Лагерь затихал, засыпая. Когда чета фон Съедентент направилась к большой бочке, стоящей у берега реки, их окликнули патрульные, но, разглядев, кто идет, отдали честь и двинулись дальше. Вода в бочке была холодной, и греть ее пришлось Виктории. Зато потом, когда они, раздевшись, поднялись по деревянной лесенке и погрузились в парящую походную "ванну", когда обнялись, приникли друг к другу под сияющим полумесяцем, мир вдруг опрокинулся на них покоем и ощущением хорошо сделанной работы.

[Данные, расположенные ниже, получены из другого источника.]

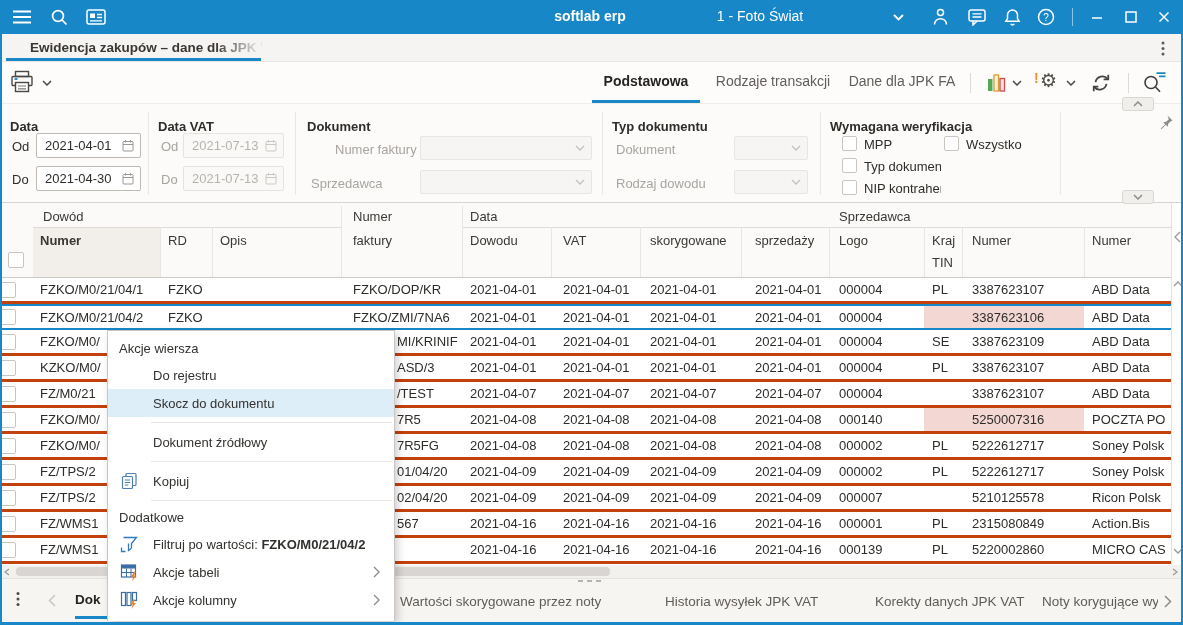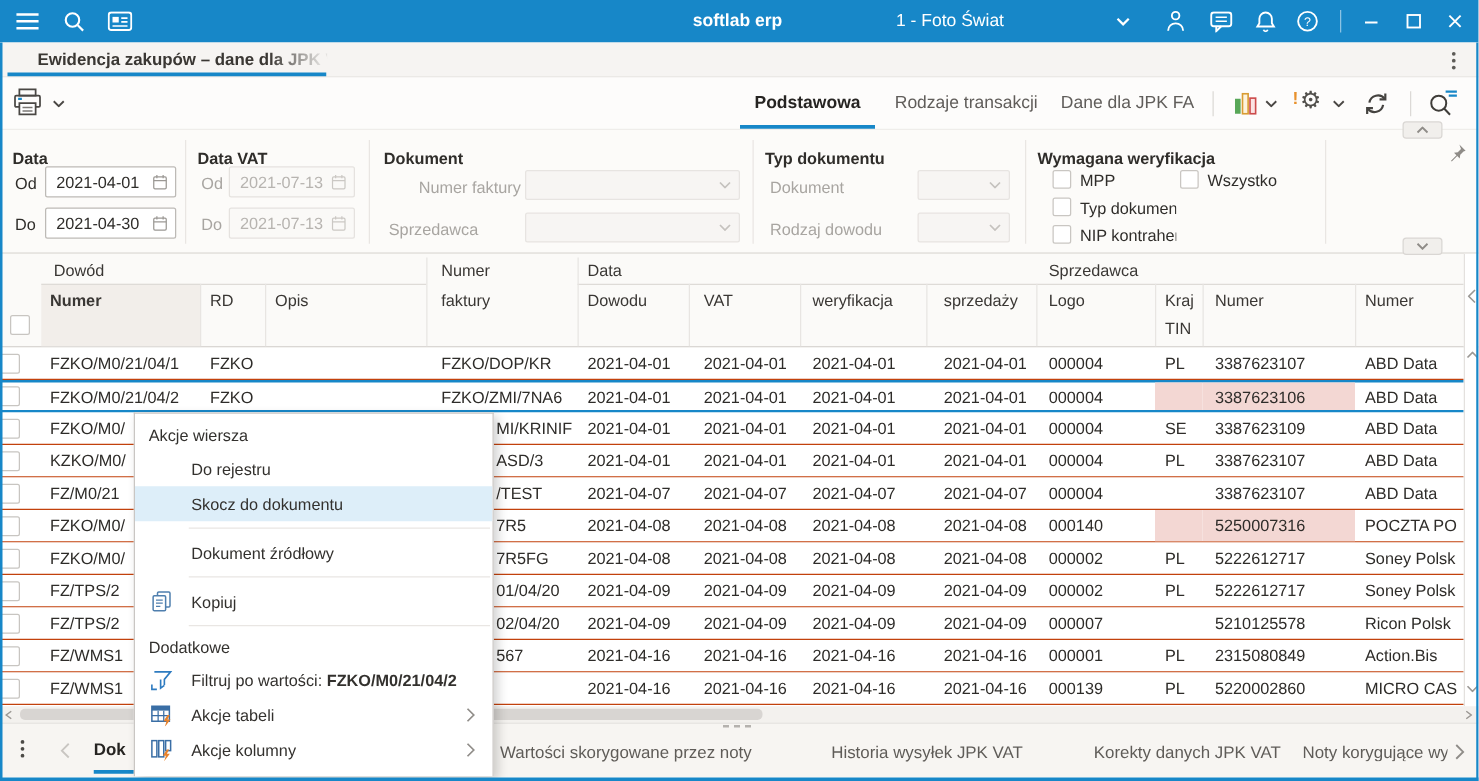--- a/index.html
+++ b/index.html
@@ -35,21 +35,21 @@
   .fcb{width:15px;height:15px;border:1px solid #c9c6c2;border-radius:2px;background:#fff;box-sizing:border-box;}
   
   .ghead{left:0;top:203px;width:1183px;height:75px;background:#fbfaf8;border-bottom:1px solid #cfccc8;box-sizing:border-box;}
   .h13{font-size:13px;color:#3a3734;}
   .hb{font-weight:700;}
   .hline{background:#dedbd7;}
   .vline{background:#e8e5e2;width:1px;}
   .sortbg{background:#f2eeea;}
   .cbx{width:16px;height:16px;border:1px solid #c8c5c1;border-radius:2px;background:#fff;box-sizing:border-box;display:inline-block;}
   
-  .trow{position:absolute;left:0;width:1171px;height:26px;display:flex;background:#fff;border-bottom:1px solid #c2410c;box-sizing:border-box;}
+  .trow{position:absolute;left:0;width:1171px;height:26px;display:flex;background:#fff;border-bottom:3px solid #c2410c;box-sizing:border-box;}
   .trow.sel{border-top:2px solid #1787c8;border-bottom:2px solid #1787c8;}
   .td{font-size:13px;color:#2e2c29;white-space:nowrap;overflow:hidden;display:flex;align-items:center;box-sizing:border-box;height:100%;flex:0 0 auto;}
   .cc{width:33px;} .cn{width:127px;padding-left:7px;} .cr{width:52px;padding-left:8px;}
   .co{width:129px;padding-left:8px;} .cf{width:121px;padding-left:12px;} .cf.frag{padding-left:56px;}
   .c1{width:89px;padding-left:8px;} .c2{width:89px;padding-left:12px;} .c3{width:101px;padding-left:10px;} .c4{width:88px;padding-left:14px;}
   .cl{width:95px;padding-left:10px;} .ck{width:38px;padding-left:8px;} .ct{width:122px;padding-left:10px;} .cz{width:87px;padding-left:8px;}
   .pink{background:#f3d7d3;}
   
   .vscroll{left:1171px;top:203px;width:12px;height:362px;border-left:1px solid #e4e1de;background:#fff;box-sizing:border-box;}
   .hscroll{left:0;top:565px;width:1183px;height:13px;background:#f3f1ee;}
@@ -347,21 +347,21 @@
     <div class="a h13" style="left:43px;top:6px;">Dowód</div>
     <div class="a h13" style="left:470px;top:6px;">Data</div>
     <div class="a h13" style="left:839px;top:6px;">Sprzedawca</div>
     <div class="a h13" style="left:353px;top:6px;">Numer</div>
     <div class="a h13" style="left:353px;top:30px;">faktury</div>
     <div class="a h13 hb" style="left:40px;top:30px;">Numer</div>
     <div class="a h13" style="left:168px;top:30px;">RD</div>
     <div class="a h13" style="left:220px;top:30px;">Opis</div>
     <div class="a h13" style="left:470px;top:30px;">Dowodu</div>
     <div class="a h13" style="left:563px;top:30px;">VAT</div>
-    <div class="a h13" style="left:650px;top:30px;">weryfikacja</div>
+    <div class="a h13" style="left:650px;top:30px;">skorygowane</div>
     <div class="a h13" style="left:755px;top:30px;">sprzedaży</div>
     <div class="a h13" style="left:839px;top:30px;">Logo</div>
     <div class="a h13" style="left:932px;top:30px;">Kraj</div>
     <div class="a h13" style="left:932px;top:52px;">TIN</div>
     <div class="a h13" style="left:972px;top:30px;">Numer</div>
     <div class="a h13" style="left:1092px;top:30px;">Numer</div>
   </div>
 
   <div class="trow" style="top:278px;">
     <div class="td cc">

Вики прижалась щекой к груди мужа и замерла, глядя на реку. И он тоже не шевелился — горячая вода расслабляла, своя женщина рядом успокаивала, и не хотелось, чтобы кончалось время, когда они могут побыть вместе.
Война словно обнулила последние шестьдесят лет их жизни, сделав незначимыми титулы, богатство, все те обиды, которые они так долго лелеяли, все комфортные мелочи, к которым они прикипели, да и привычки тоже: только и было у них теперь, что палатка и любовь. И воспринималось нынче все так же ярко, как во времена стажировок у Алмаза в университете, когда они впятером выезжали на зачистки нежити, и ели из походных котелков, и спали на голой земле…
— Все чувствуется острее, правда? — тихо вторила его мыслям Виктория.
— Да, — сказал он, проведя губами по ежику ее волос. Шутить сейчас совсем не хотелось.